Provided material: Begin
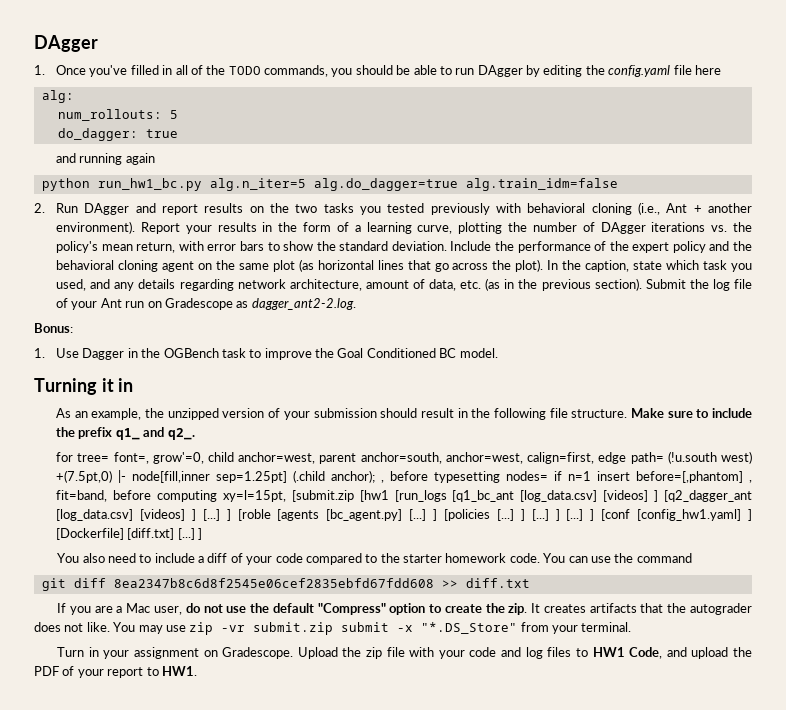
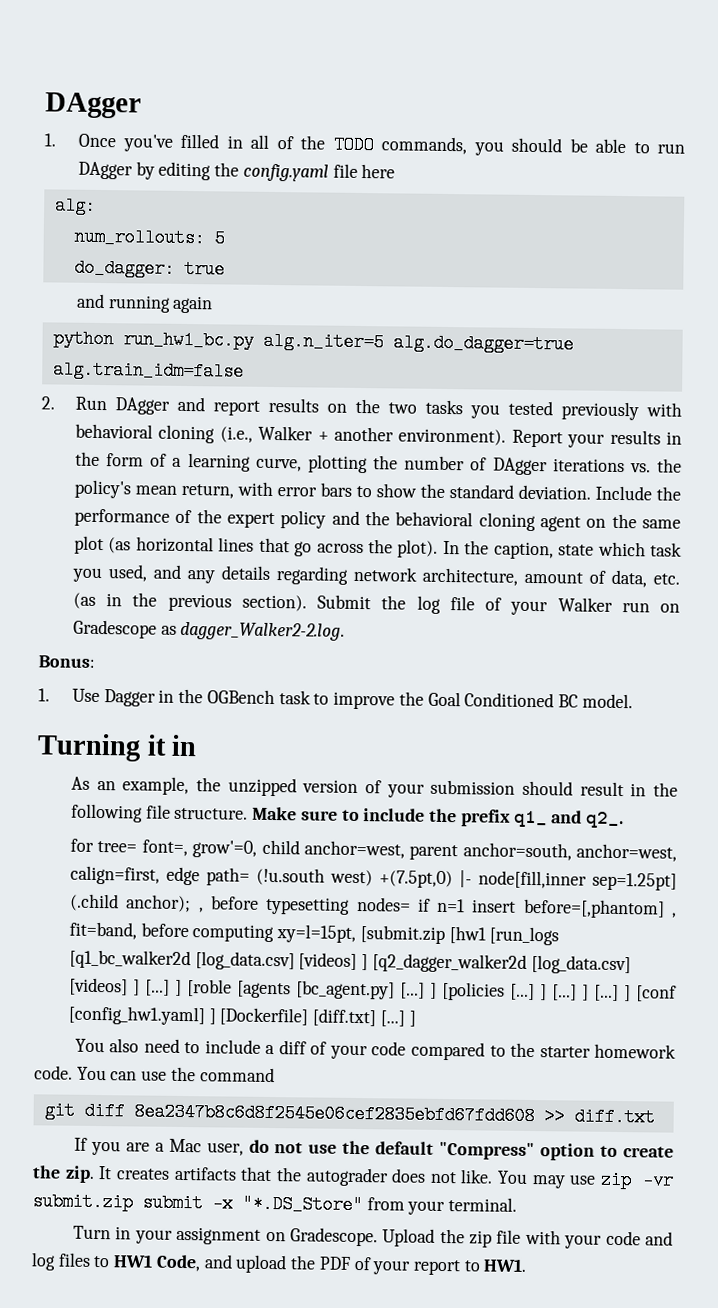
- 2. Run DAgger and report results on the two tasks you tested previously with behavioral cloning (i.e., Ant + another environment).
+ 2. Run DAgger and report results on the two tasks you tested previously with behavioral cloning (i.e., Walker + another environment).
- Submit the log file of your Ant run on Gradescope as dagger_ant2-2.log.
+ Submit the log file of your Walker run on Gradescope as dagger_Walker2-2.log.
- for tree= font=, grow'=0, child anchor=west, parent anchor=south, anchor=west, calign=first, edge path= (!u.south west) +(7.5pt,0) |- node[fill,inner sep=1.25pt] (.child anchor); , before typesetting nodes= if n=1 insert before=[,phantom] , fit=band, before computing xy=l=15pt, [submit.zip [hw1 [run_logs [q1_bc_ant [log_data.csv] [videos] ] [q2_dagger_ant [log_data.csv] [videos] ] [...] ] [roble [agents [bc_agent.py] [...] ] [policies [...] ] [...] ] [...] ] [conf [config_hw1.yaml] ] [Dockerfile] [diff.txt] [...] ]
+ for tree= font=, grow'=0, child anchor=west, parent anchor=south, anchor=west, calign=first, edge path= (!u.south west) +(7.5pt,0) |- node[fill,inner sep=1.25pt] (.child anchor); , before typesetting nodes= if n=1 insert before=[,phantom] , fit=band, before computing xy=l=15pt, [submit.zip [hw1 [run_logs [q1_bc_walker2d [log_data.csv] [videos] ] [q2_dagger_walker2d [log_data.csv] [videos] ] [...] ] [roble [agents [bc_agent.py] [...] ] [policies [...] ] [...] ] [...] ] [conf [config_hw1.yaml] ] [Dockerfile] [diff.txt] [...] ]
Provided material: End
Directions:
Your answer must be the lines from the one containing "Gradescope as dagger_Walker2-2.log." to the last line of the entries, repeated exactly and with nothing else.

Task response:
+ Submit the log file of your Walker run on Gradescope as dagger_Walker2-2.log.
- for tree= font=, grow'=0, child anchor=west, parent anchor=south, anchor=west, calign=first, edge path= (!u.south west) +(7.5pt,0) |- node[fill,inner sep=1.25pt] (.child anchor); , before typesetting nodes= if n=1 insert before=[,phantom] , fit=band, before computing xy=l=15pt, [submit.zip [hw1 [run_logs [q1_bc_ant [log_data.csv] [videos] ] [q2_dagger_ant [log_data.csv] [videos] ] [...] ] [roble [agents [bc_agent.py] [...] ] [policies [...] ] [...] ] [...] ] [conf [config_hw1.yaml] ] [Dockerfile] [diff.txt] [...] ]
+ for tree= font=, grow'=0, child anchor=west, parent anchor=south, anchor=west, calign=first, edge path= (!u.south west) +(7.5pt,0) |- node[fill,inner sep=1.25pt] (.child anchor); , before typesetting nodes= if n=1 insert before=[,phantom] , fit=band, before computing xy=l=15pt, [submit.zip [hw1 [run_logs [q1_bc_walker2d [log_data.csv] [videos] ] [q2_dagger_walker2d [log_data.csv] [videos] ] [...] ] [roble [agents [bc_agent.py] [...] ] [policies [...] ] [...] ] [...] ] [conf [config_hw1.yaml] ] [Dockerfile] [diff.txt] [...] ]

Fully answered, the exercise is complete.